Maka, who should be asleep, texted him.

His pulse quickens, and he swipes to open their conversation. The bright colors and dark letters make him squint, washing his features pale as he observes the message that reads:

Your house is cool.

A bashful smile leaps across Soul's face in seconds. His eyes lift to glance at his shut door again, as though he can somehow see Maka huddled in the guest bed beyond it. He should find it ridiculous, really, that Maka is lying awake so late in the night, and wanted to reach out about such an unimportant observation.

His thumbs hover over the keyboard while a flurry of possible responses floods his mind, and he feels the comforting pull of triviality.

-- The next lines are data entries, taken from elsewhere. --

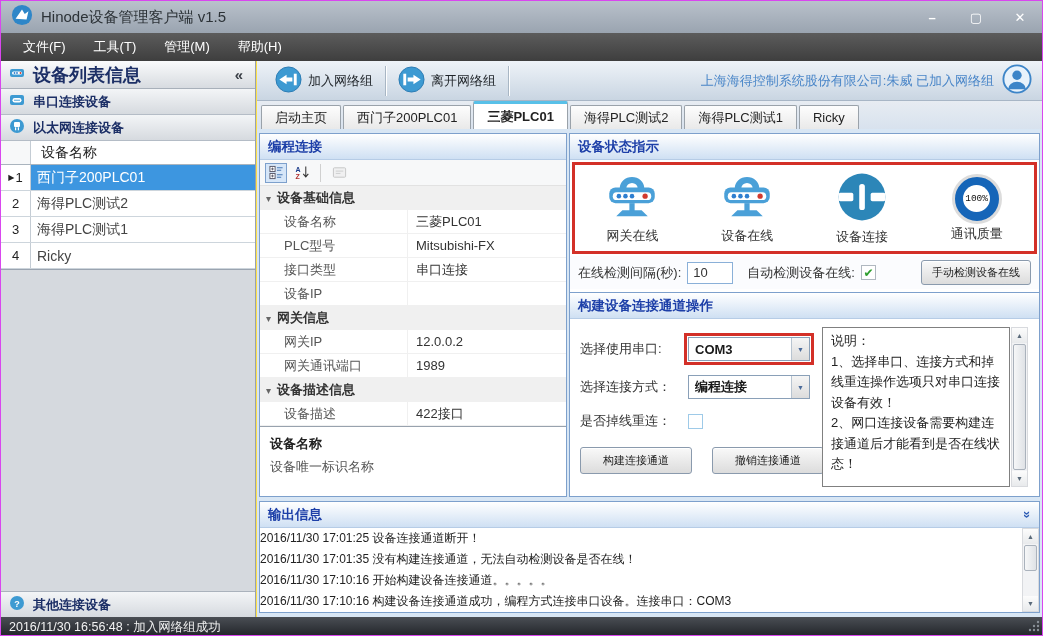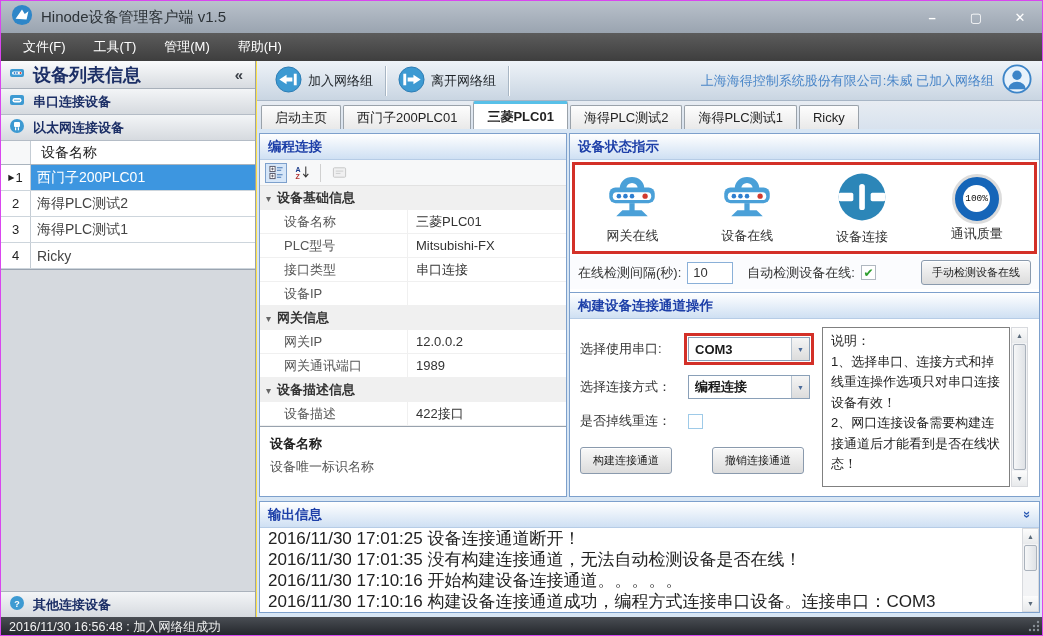--- a/index.html
+++ b/index.html
@@ -101,35 +101,35 @@
   
   #channel-panel { left:312px; top:163px; width:471px; height:205px; }
   .ch-body { position:relative; height:177px; background:#fff; }
   .ch-row { position:absolute; display:flex; align-items:center; font-size:13px; color:#333; }
   .ch-label { width:104px; }
   .combo { display:flex; width:122px; height:24px; border:1px solid #8aa0b8; background:#fff; }
   .combo-value { flex:1; display:flex; align-items:center; padding-left:6px; font-size:13px; font-weight:bold; color:#1a1a1a; }
   .combo-btn { width:18px; border-left:1px solid #b8c4d0; background:linear-gradient(#f5f5f5,#dcdcdc);
     display:flex; align-items:center; justify-content:center; font-size:7px; color:#4a6a9a; }
   .red-outline { border:3px solid #d33028; padding:1px; background:#fff; }
-  .ch-btn { height:27px; width:92px; position:absolute; }
+  .ch-btn { height:27px; width:112px; position:absolute; }
   .notes-box { position:absolute; left:252px; top:8px; width:188px; height:160px; border:1px solid #808080;
     background:#fff; padding:3px 8px; font-size:13px; color:#222; line-height:1.58; overflow:hidden; }
   .vscroll { position:absolute; width:17px; background:#f2f3f5; border:1px solid #d8dade; display:flex; flex-direction:column; }
   .vs-arrow { height:15px; display:flex; align-items:center; justify-content:center; font-size:7px; color:#5a6a7a;
     background:linear-gradient(#fcfcfc,#e8eaec); }
   .vs-thumb { flex:1; margin:1px; background:linear-gradient(90deg,#f6f7f8,#dfe2e6); border:1px solid #aab2bc; border-radius:2px; }
   .ch-scroll { left:441px; top:8px; height:160px; }
 
   
   #output-panel { left:2px; top:372px; width:781px; height:112px; }
   .out-header { justify-content:space-between; }
   .out-collapse { font-weight:bold; color:#2b5bb4; font-size:13px; transform:rotate(90deg); }
   .out-body { position:relative; height:84px; background:#fff; overflow:hidden; }
-  .log-line { height:21px; line-height:21px; padding-left:8px; font-size:17px; color:#222; white-space:nowrap; }
+  .log-line { height:21px; line-height:21px; font-size:12px; color:#222; white-space:nowrap; }
   .out-scroll { right:0; top:0; height:84px; }
   .out-thumb { flex:0 0 26px; margin:1px; background:linear-gradient(90deg,#f6f7f8,#dfe2e6); border:1px solid #aab2bc; border-radius:2px; }
   .out-track { flex:1; }
 
   
   .statusbar { position:absolute; left:0; top:616px; width:100%; height:20px;
     background:linear-gradient(#4a4e54,#202328); color:#f2f2f2; font-size:12.5px; display:flex; align-items:center; padding-left:8px; }
   .grip { position:absolute; right:2px; bottom:2px; }
 </style>
 </head>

He wants to talk to her about today, what it was like for them to truly meet for the first time, and how he too longs to retreat back towards their online messages to make sense of it. Yet, they're both tired, both uneasy and simplicity is best.

Thanks, he types back, knowing he'll get no response, knowing he'll fall asleep with a dizzied smile at the very thought of Maka's lingering presence, I bought it myself.